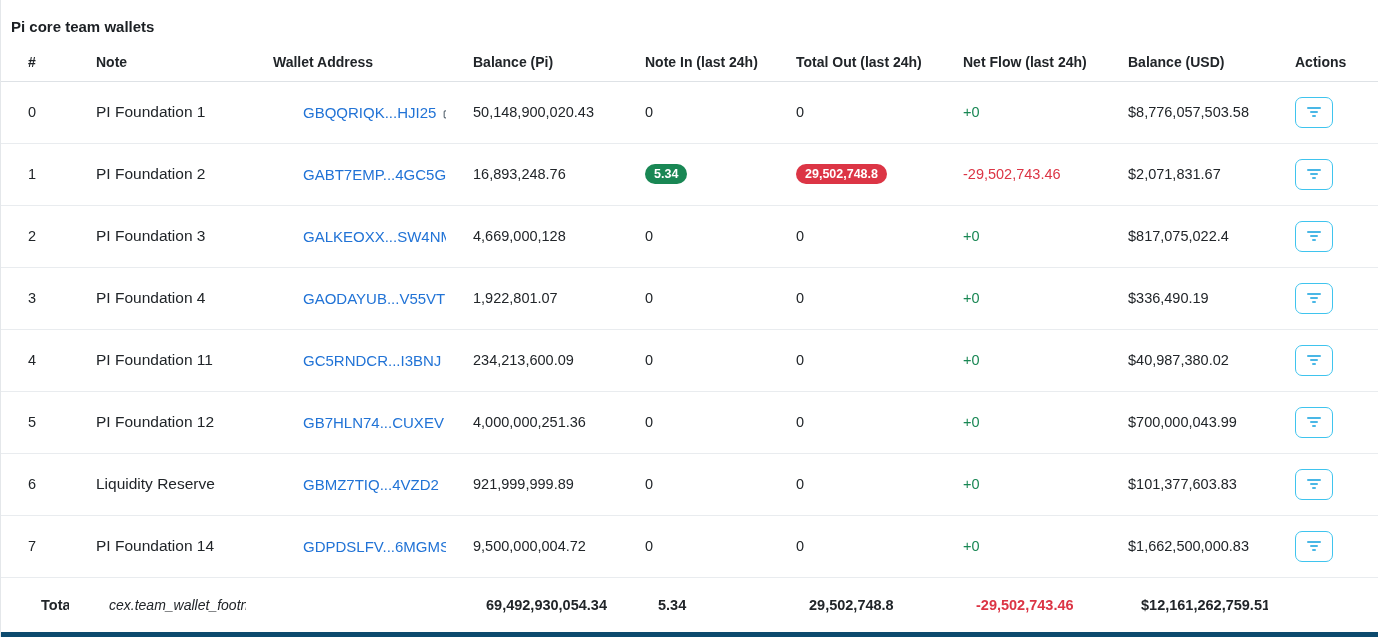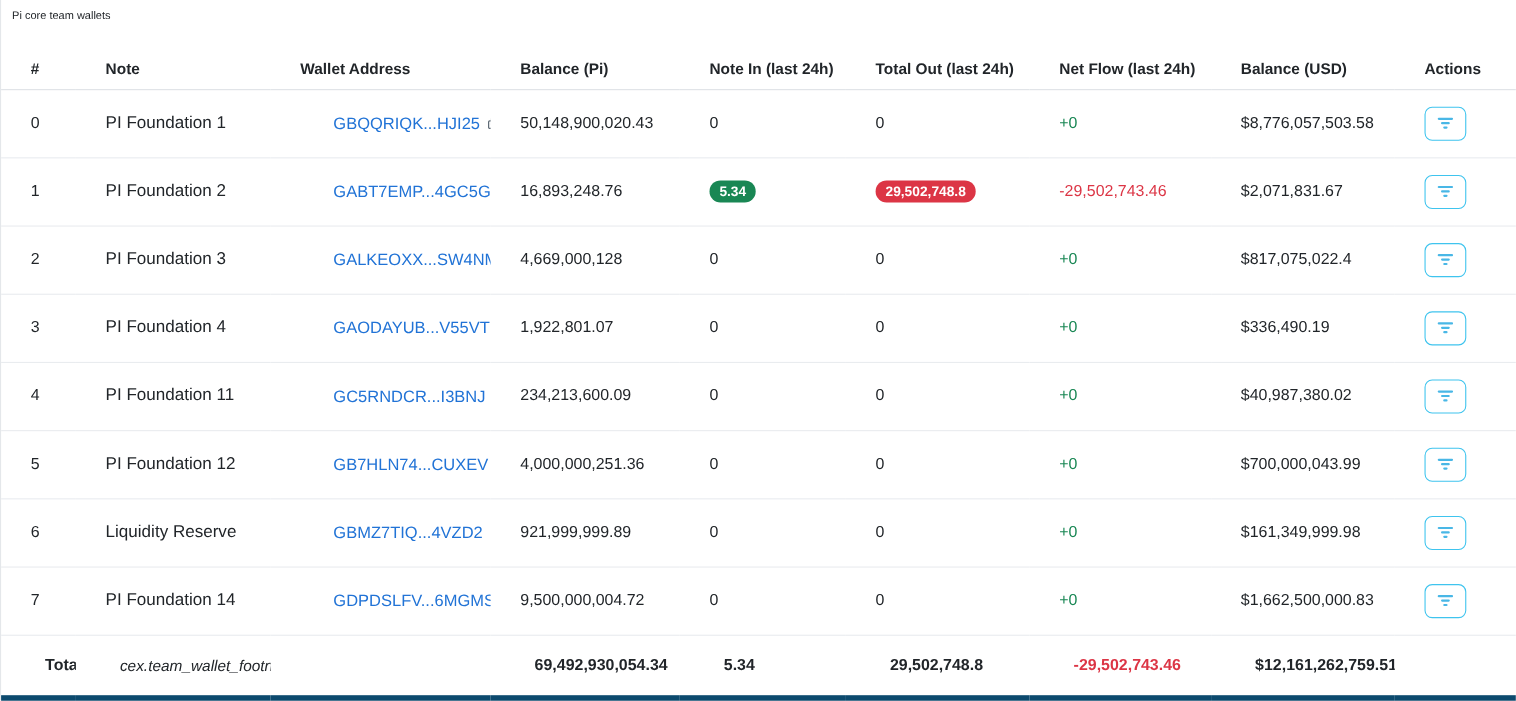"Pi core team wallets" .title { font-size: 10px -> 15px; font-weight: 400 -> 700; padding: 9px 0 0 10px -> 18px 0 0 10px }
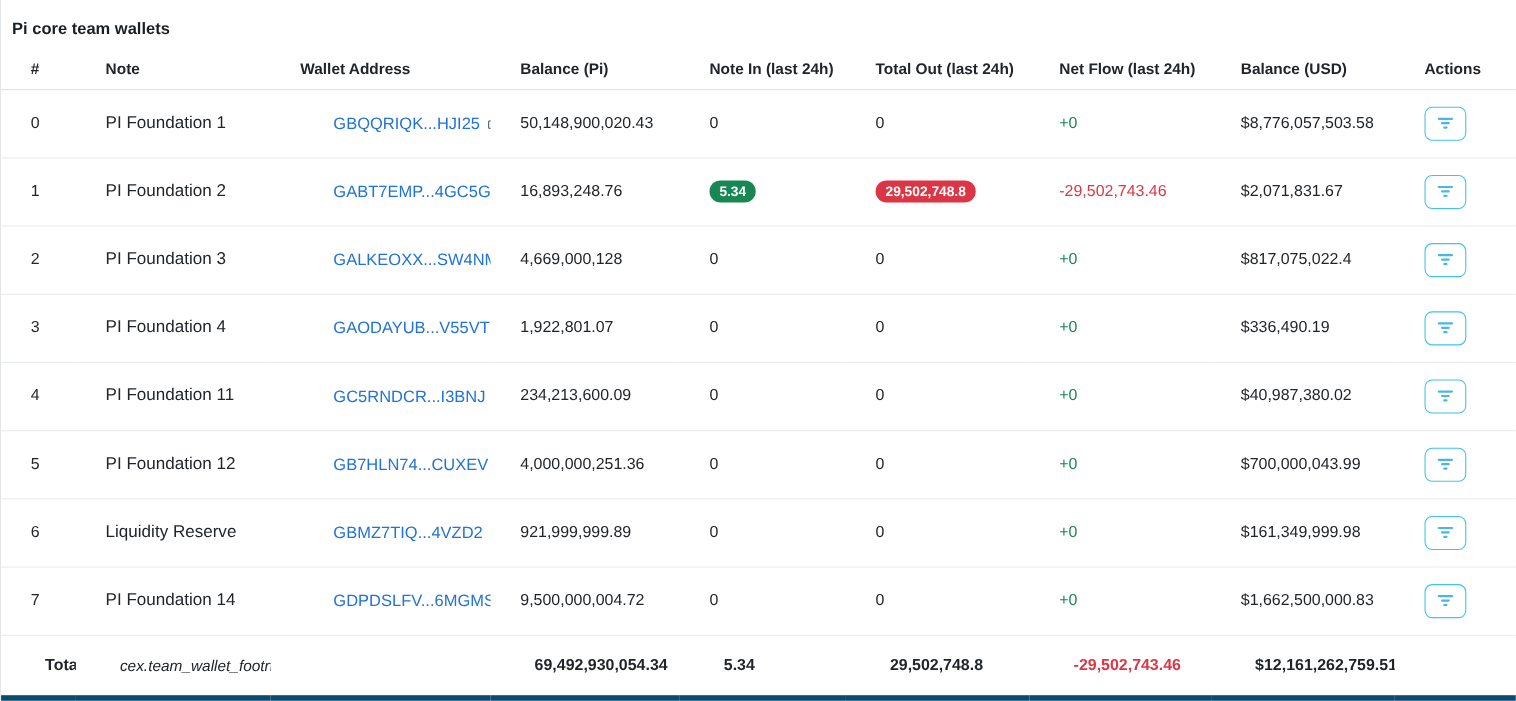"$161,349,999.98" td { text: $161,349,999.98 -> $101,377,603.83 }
=====
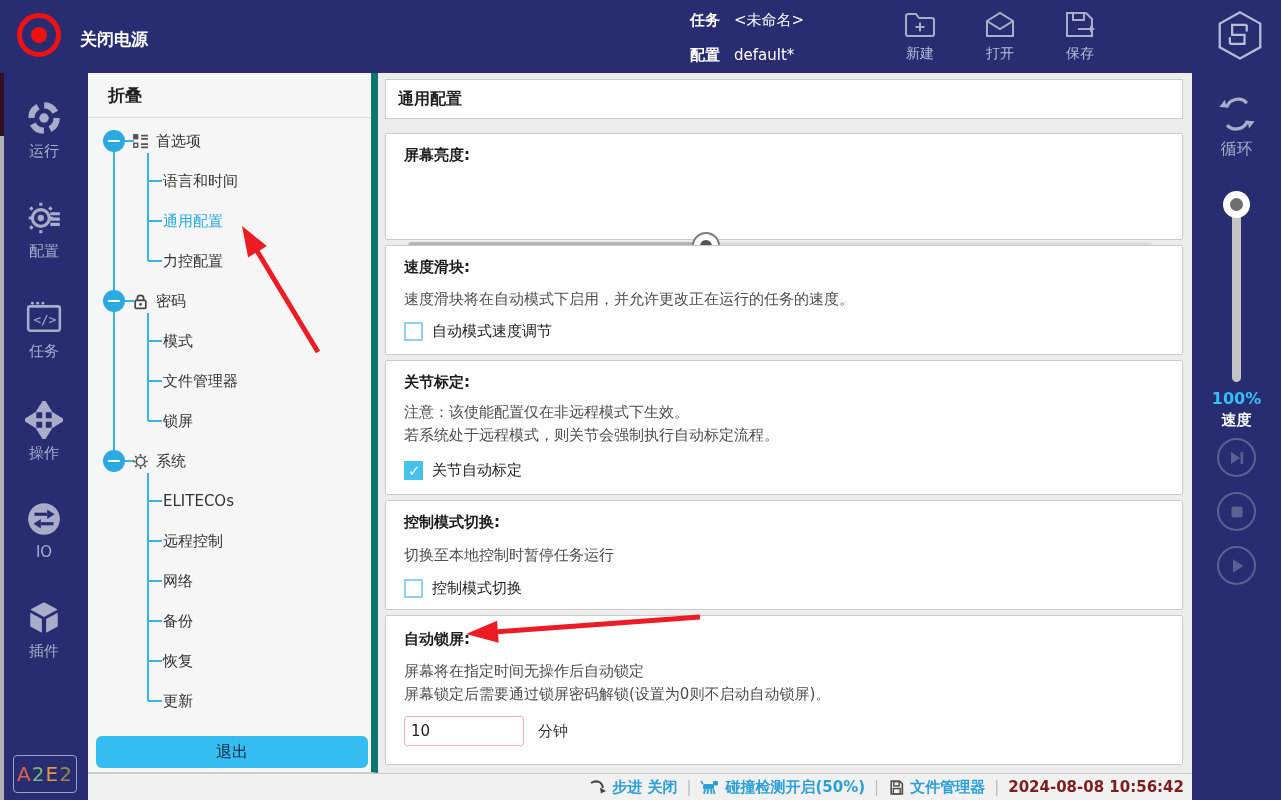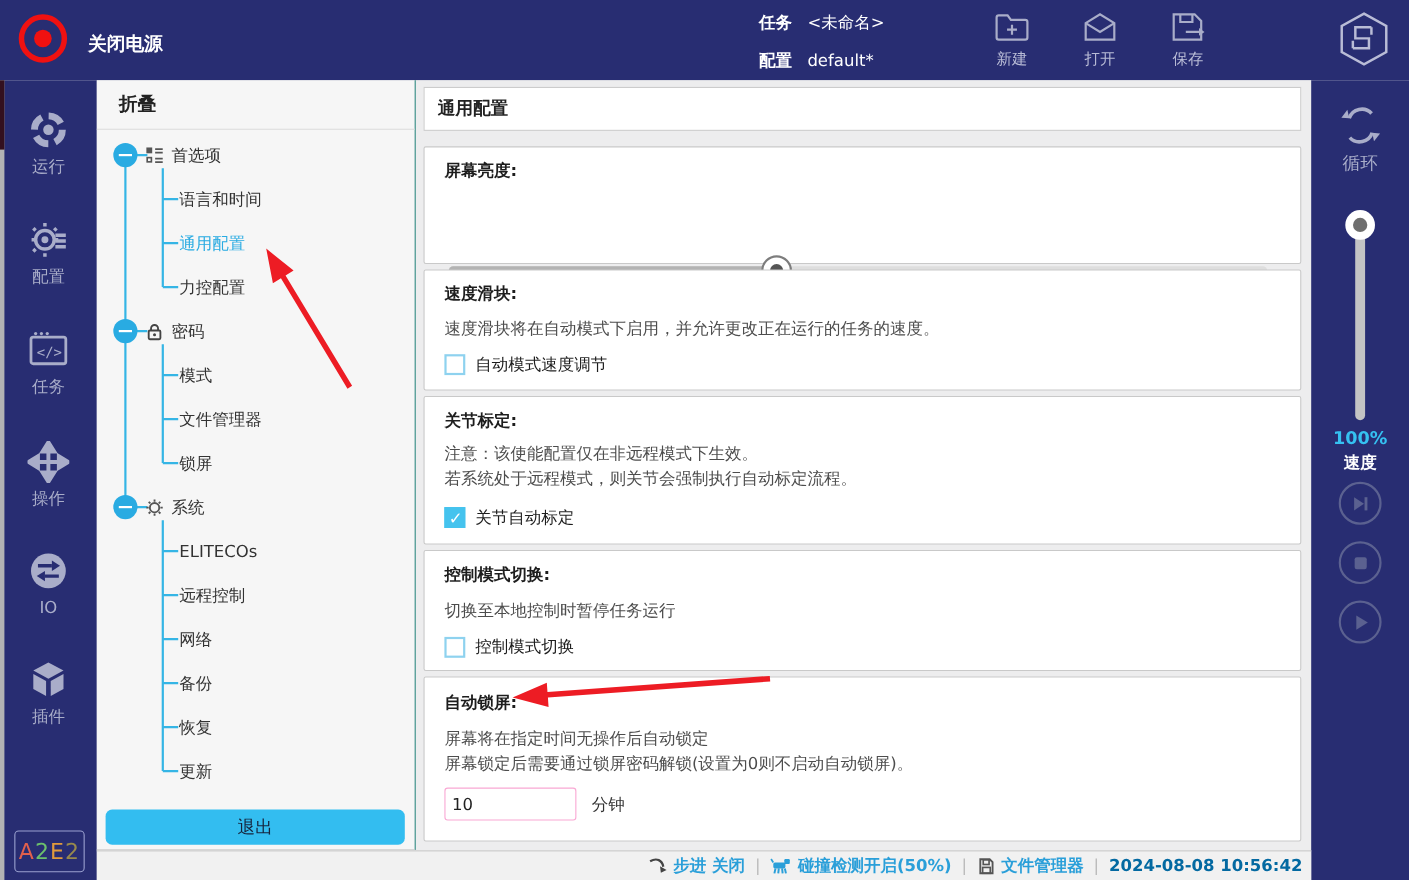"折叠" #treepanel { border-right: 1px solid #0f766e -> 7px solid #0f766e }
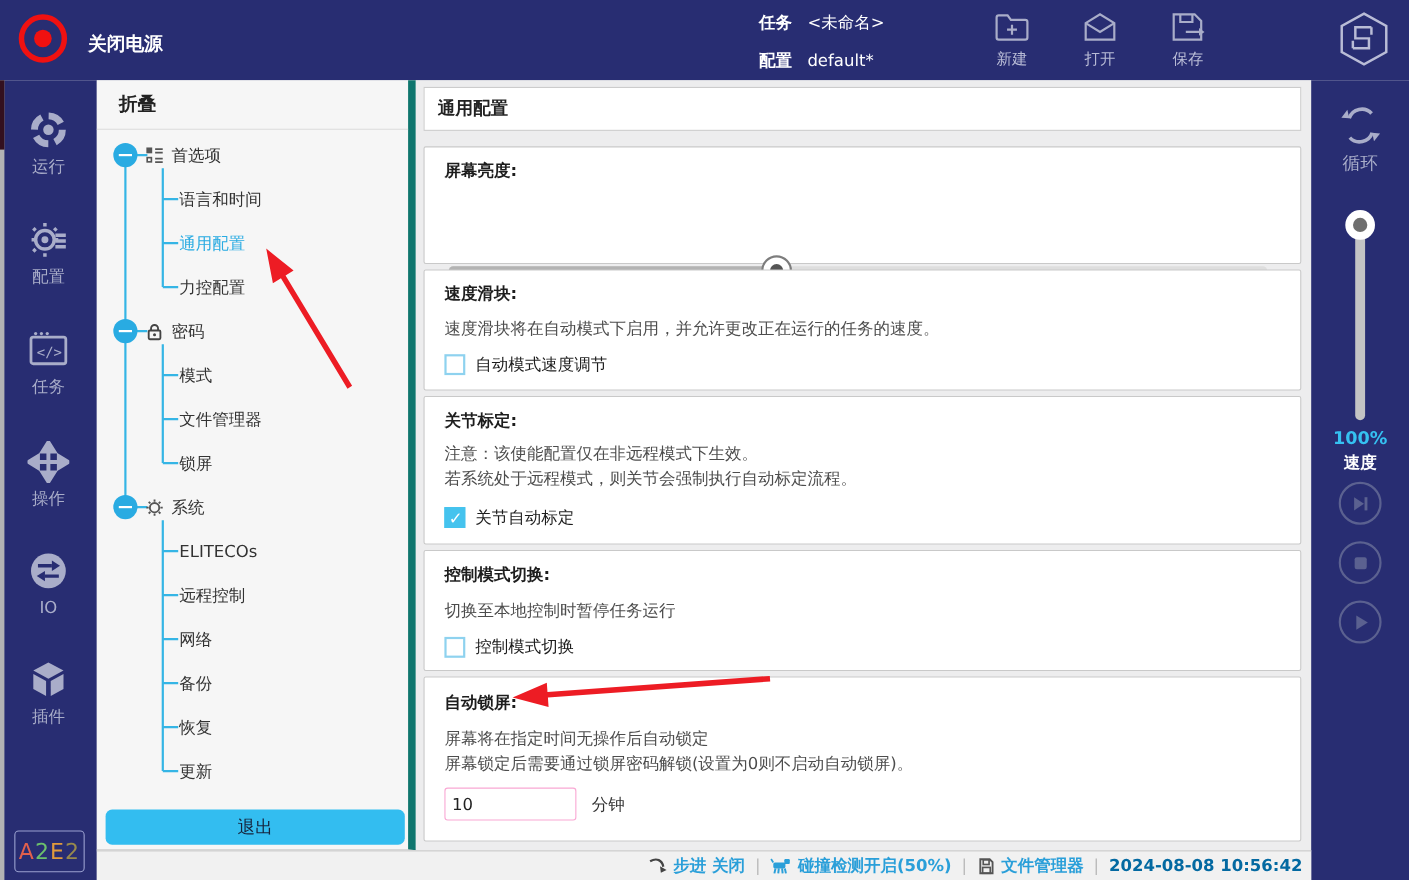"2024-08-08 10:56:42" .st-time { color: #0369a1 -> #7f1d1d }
=====
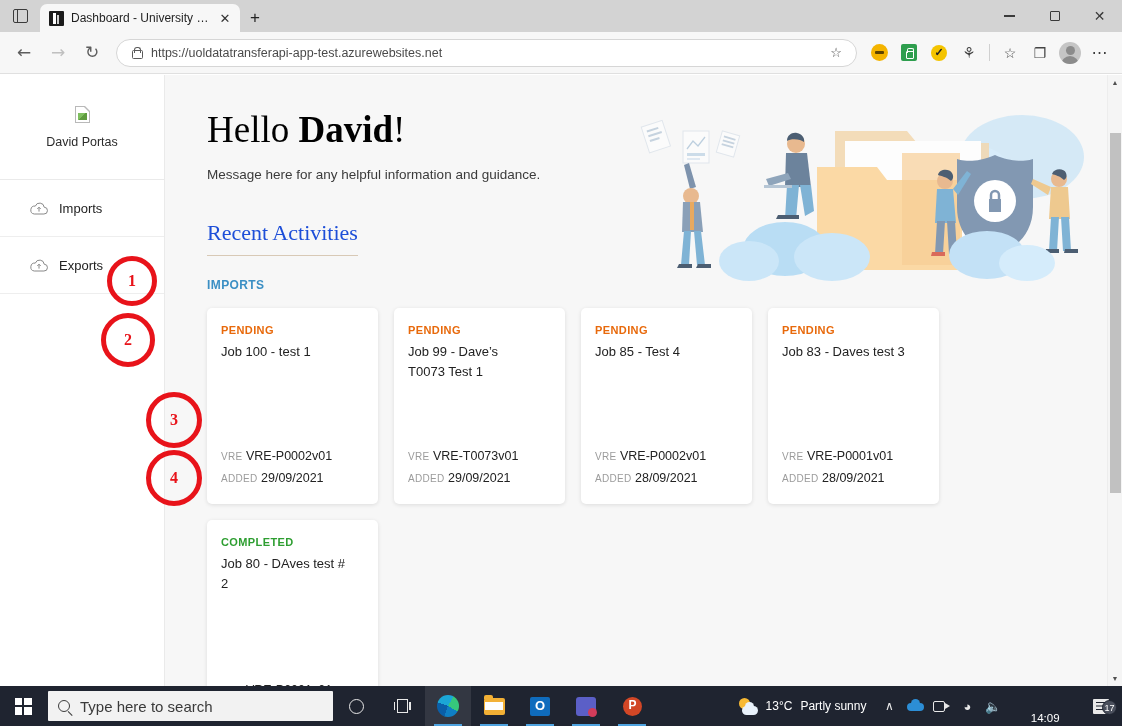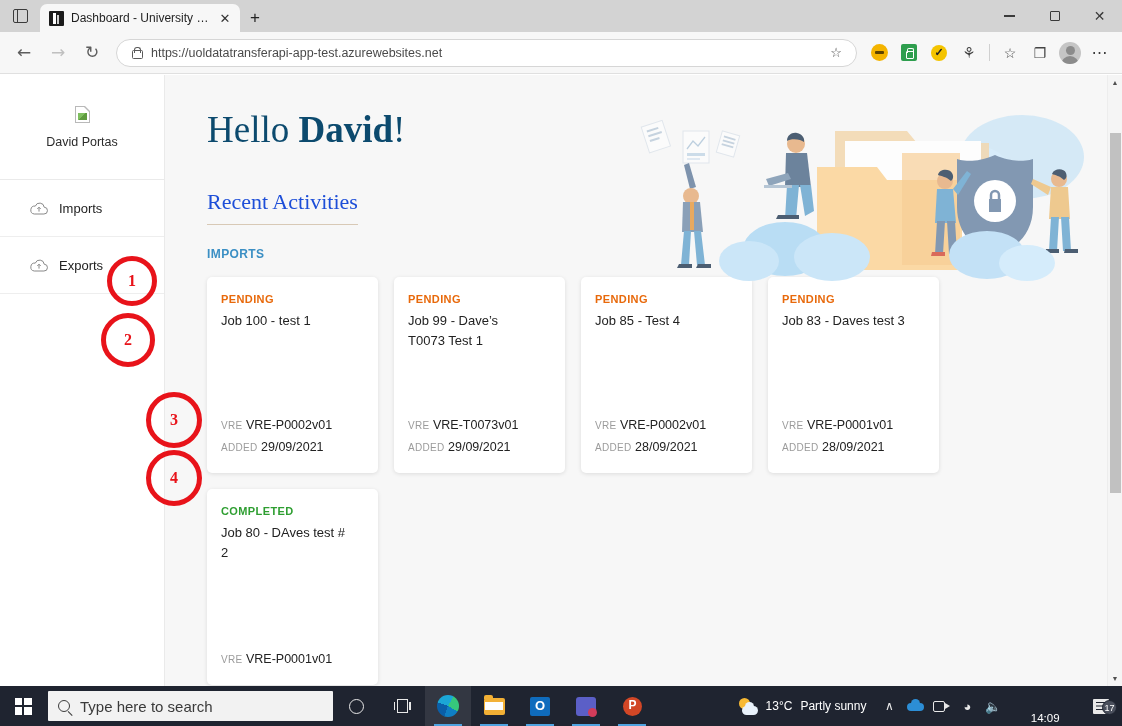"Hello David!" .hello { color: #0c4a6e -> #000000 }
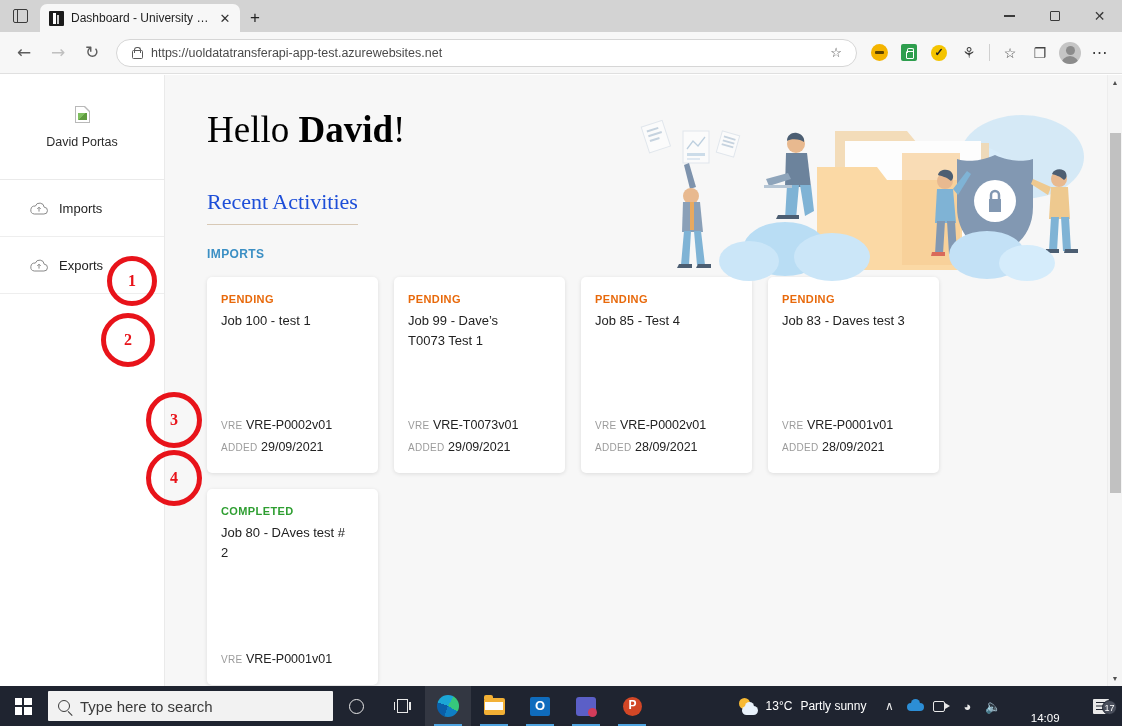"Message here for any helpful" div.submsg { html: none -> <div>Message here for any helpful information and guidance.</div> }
=====
● What is being asked: Go back to the listing above and write out the lines starting at the one with "border-right: 1px solid" and ending at the one with "color: #0369a1 ->", inclusive, exactly and without pictures.

● Task output:
"折叠" #treepanel { border-right: 1px solid #0f766e -> 7px solid #0f766e }
"2024-08-08 10:56:42" .st-time { color: #0369a1 -> #7f1d1d }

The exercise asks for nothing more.